With CAWI since 2004, Cathy Hamilton is always present at the civic engagement tables – Making Voices Count and Maamawe – and last year she started a remarkable volunteer project, the Clementine Towers Food Pantry. The pantry delivers fresh produce and grocery items for the residents of Clementine Towers, in Heron Park, every Thursday. After trying to pick up items at the nearest food bank for her neighbours and learning that each person needed to go there, Cathy had the idea. “Many neighbours have mobility impairments, and two kilometers is too far for them to walk.
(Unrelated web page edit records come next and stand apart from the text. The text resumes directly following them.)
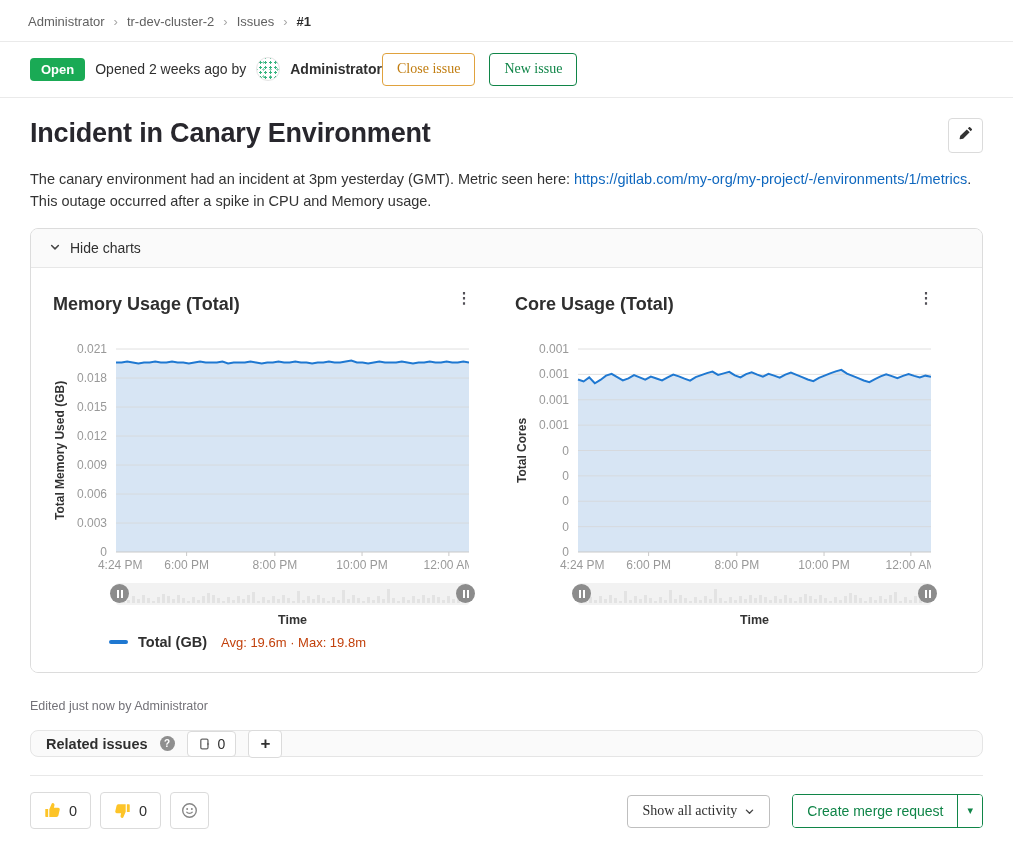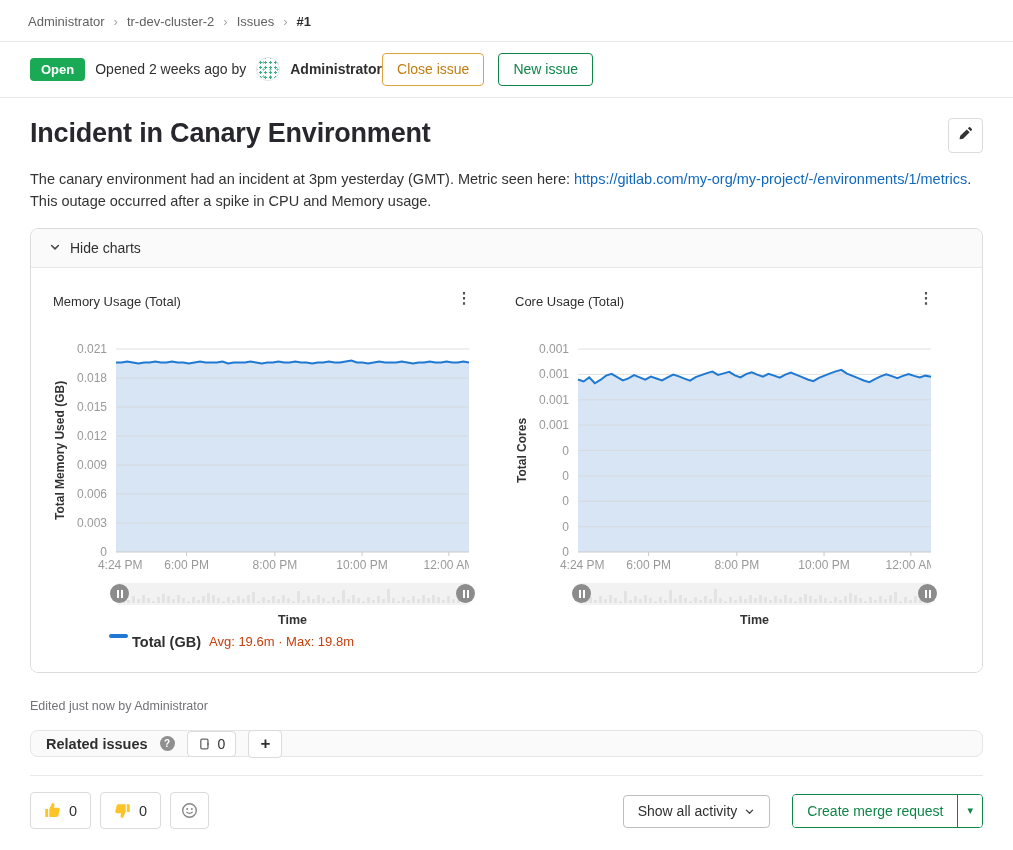"Close issue" .btn { font-family: Liberation Sans, sans-serif -> Liberation Serif, serif }
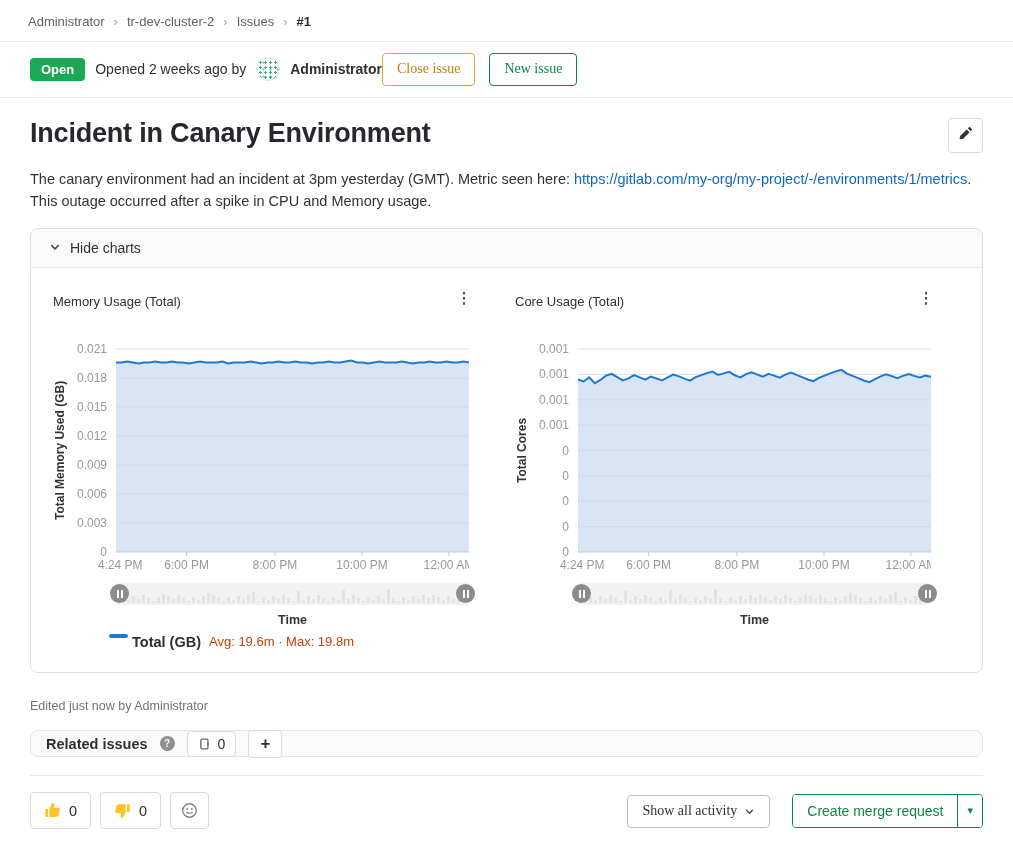"Memory Usage (Total)" .chart-head h3 { font-size: 13px -> 18px; font-weight: 400 -> 700 }
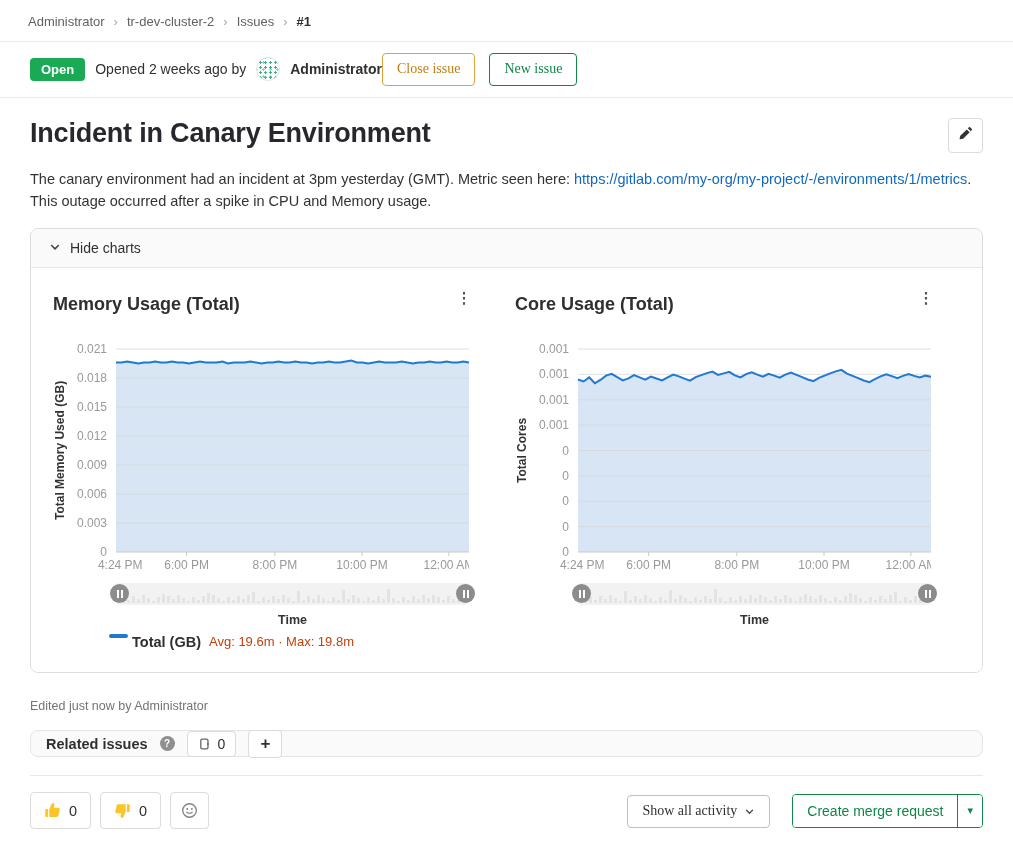"Total (GB)" .legend { align-items: flex-start -> center; gap: 4px -> 10px }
I couldn’t stand to see my neighbours, all elders, experiencing hunger on top of the isolation COVID brought. I witnessed people fainting for not eating anything in a day”, tells Cathy.
The Clementine Towers Food Pantry relies on donations and volunteers. Cathy Hamilton says that her experience with CAWI was fundamental for her initiative. “It was here, with these women that are my family, that I saw how powerful mobilization can be. I realized how much we achieved together and the change we can bring about when looking into our communities’ necessities, [this] is something that CAWI brought to my life”, Hamilton states. “I also learned how to speak and pitch my ideas to anyone, from neighbours to politicians, skills that are my bread and butter for keeping the pantry going for a year now.”
Among the stories she gathers from the pantry, Cathy tells a special one, with tears in her eyes: “One day a younger man came to the pantry in a very aggressive manner, but I can’t allow people to leave without any food, so I gave him a bag. The other week, he was back, with a banana and an apple to donate. He was an example of how everyone just needs a hand in a moment of need and always wants to help. This is something that I believed my whole life and CAWI encouraged me to put it into action”.